# Available records
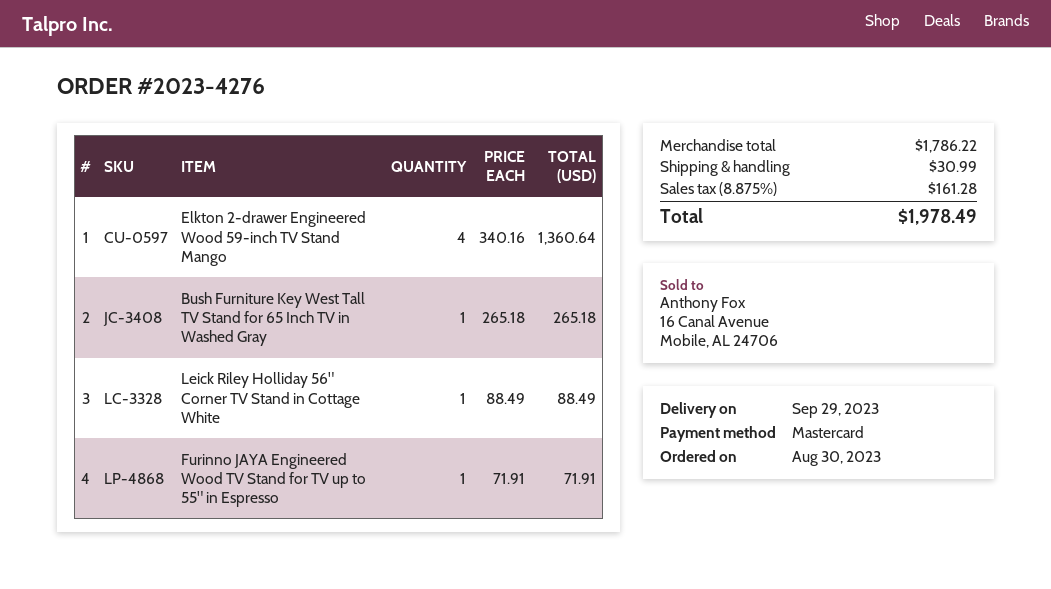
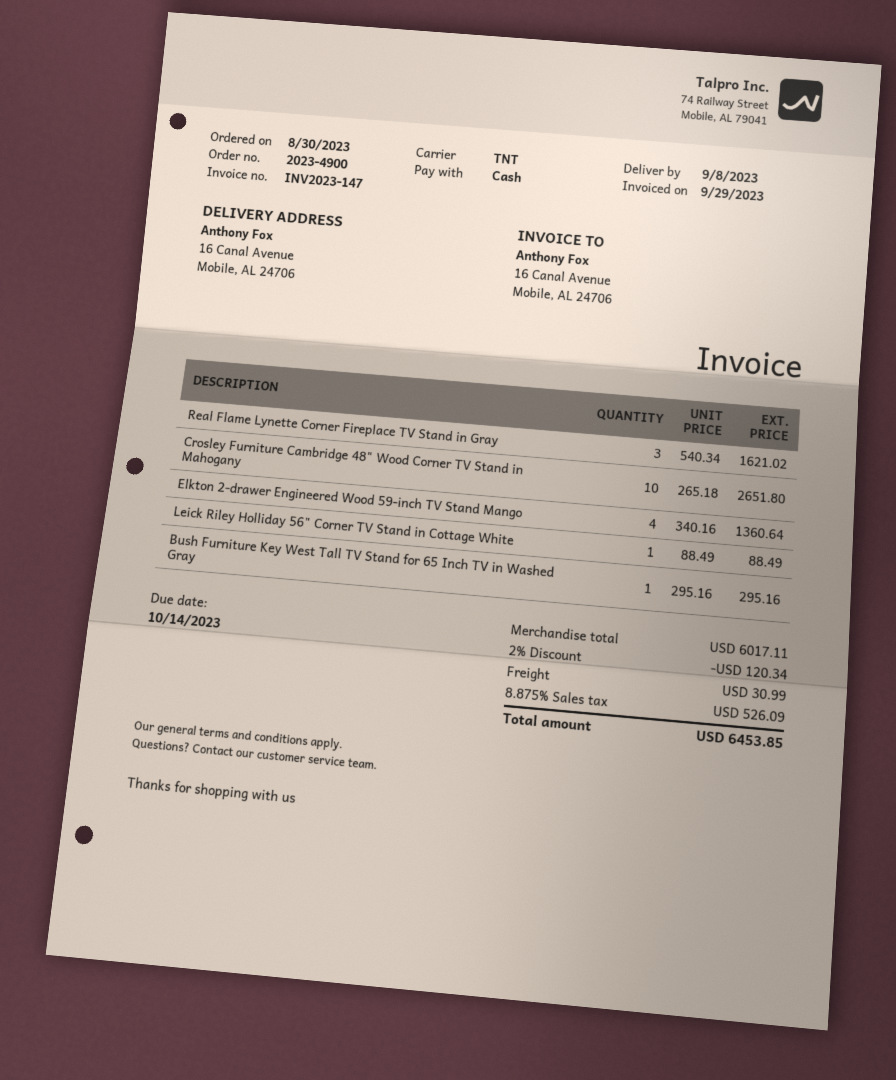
order number: 2023-4276 -> 2023-4900
delivery date: 2023-09-29 -> 2023-09-08
payment method: Mastercard -> cash
Bush Furniture Key West Tall TV Stand for 65 Inch TV in Washed Gray: 1 x 265.18 = 265.18 -> 1 x 295.16 = 295.16
Furinno JAYA Engineered Wood TV Stand for TV up to 55" in Espresso: 1 x 71.91 = 71.91 -> none
Real Flame Lynette Corner Fireplace TV Stand in Gray: none -> 3 x 540.34 = 1621.02
Crosley Furniture Cambridge 48" Wood Corner TV Stand in Mahogany: none -> 10 x 265.18 = 2651.80
subtotal: 1786.22 -> 6017.11
discount: none -> 2% = 120.34
tax: 8.875% = 161.28 -> 8.875% = 526.09
total: 1978.49 -> 6453.85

# Action item
Check each line of the material for the word "Furniture". Copy the ones that have it.

# Exercise output
Bush Furniture Key West Tall TV Stand for 65 Inch TV in Washed Gray: 1 x 265.18 = 265.18 -> 1 x 295.16 = 295.16
Crosley Furniture Cambridge 48" Wood Corner TV Stand in Mahogany: none -> 10 x 265.18 = 2651.80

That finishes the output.